If life had ever been easy for Konowa, he couldn’t remember it. Not during his childhood, not when he commanded the first Iron Elves, and not now when he served at the pleasure of the Prince. In fact, things had taken a decidedly downward trajectory for him since, well, always. Just how far down they could go remained to be seen.
He paused in his self-pity long enough to lean over the railing of the Black Spike and vomit.
Then there was this. Konowa stared at the green waves below and wondered what it would take to drain the bloody ocean and be done with it. His stomach heaved and he vomited again. For all its power and grace and family history, the Black Spike was still a ship, and ships had the single most unfortunate attribute of having been designed to sail on water. As much as Konowa detested traveling by horseback, riding the waves was worse. After all, you could always shoot a horse.
The ship dipped into a trough between waves, then surged upward, leaving Konowa’s stomach and the last of his dinner twenty feet below. An elf, he told himself-this elf at any rate-was designed to have his feet firmly planted on the ground. Konowa was not-and experience had confirmed this many times over the years-meant to be in a saddle, up a tree, or on the water. Whenever he was, the end result usually found him flat on his back on the ground. The problem with being at sea, however, was that the ground was a hell of a long way below the waterline.
Sailcloth snapped and rigging thrummed above his head. He glanced up. What had been a breeze the last few days was now turning into a steady wind. Billowing clouds on the horizon threatened a coming storm. Captain Milceal Ervod had assured Konowa they would make safe harbor in two days at Nazalla, one of only three cities of any size along the shoreline of the Hasshugeb Expanse, before the storm came upon them.
It couldn’t come soon enough. Assaulting the seven islands had been a bloody and costly affair. Each attack served to satiate his blood lust, but he would have forgone even that for a quicker passage to the deserts. Despite the number of Her creatures he had dispatched by his hand, his anger and his frustration had only grown. For all Konowa knew, even now Her forests were growing again in the blood-soaked sand. The falling Star in the east had unleashed dormant powers across the world, although Konowa was convinced the Shadow Monarch’s hand was also involved. Since then, rumors of other Stars had rippled through the Empire and beyond, but no sightings had yet been confirmed. In a way, Konowa wasn’t sure it mattered. The damage was done. Stars or no, the very idea of change sped through the air. Call it unrest, call it the urge to be free, call it fear of the unknown-the world would never be the same again.

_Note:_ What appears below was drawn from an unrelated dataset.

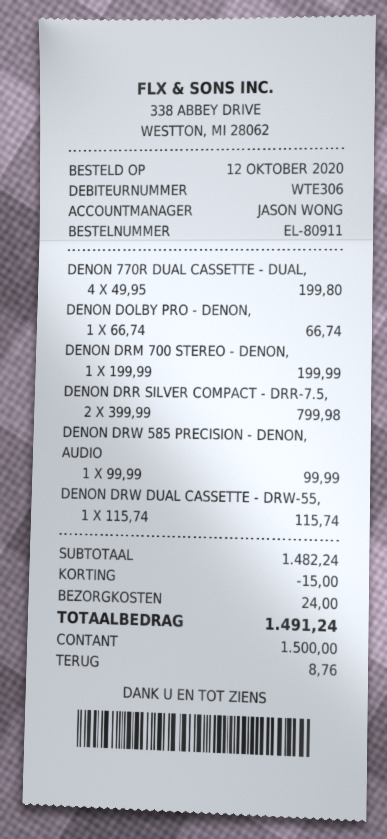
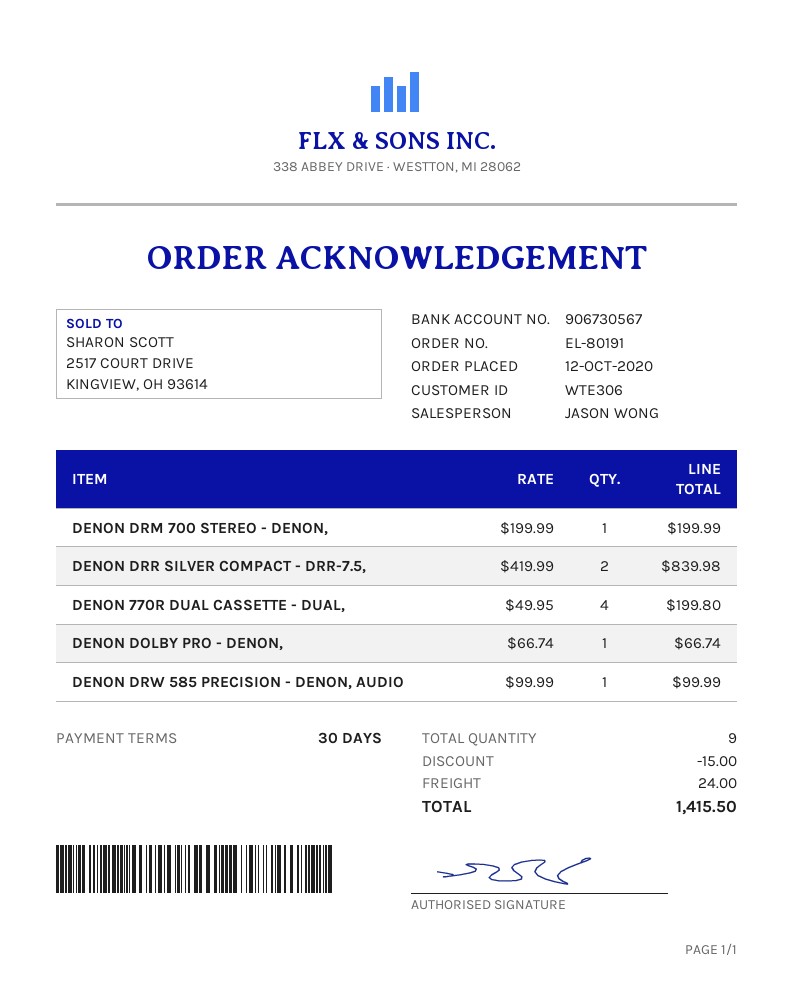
order number: EL-80911 -> EL-80191
DENON DRR SILVER COMPACT - DRR-7.5,: 2 x 399.99 = 799.98 -> 2 x 419.99 = 839.98
DENON DRW DUAL CASSETTE - DRW-55,: 1 x 115.74 = 115.74 -> none
total: 1491.24 -> 1415.50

The Shadow Monarch haunted his sleep, though he no longer believed they were simply dreams. Things had been set in motion that were bigger than any of them. Yes, change was coming. Knowing what he did of the world, Konowa found some small comfort in that thought…and a hell of a lot of trepidation.
“Sergeant Arkhorn reporting, sir!”
Konowa turned to rest his back against the railing. The dwarf stood to attention, his caerna flapping dangerously high in the wind.
“At ease, Sergeant, for all that’s good and proper, at ease, and secure that hem.”
“Right you are, sir,” Yimt said, draping his ever-present shatterbow across his front. The back of his caerna continued to wave in the wind.
It took a moment for Konowa to realize what the dwarf had said. “Reporting, Sergeant? I don’t recall asking you to report.”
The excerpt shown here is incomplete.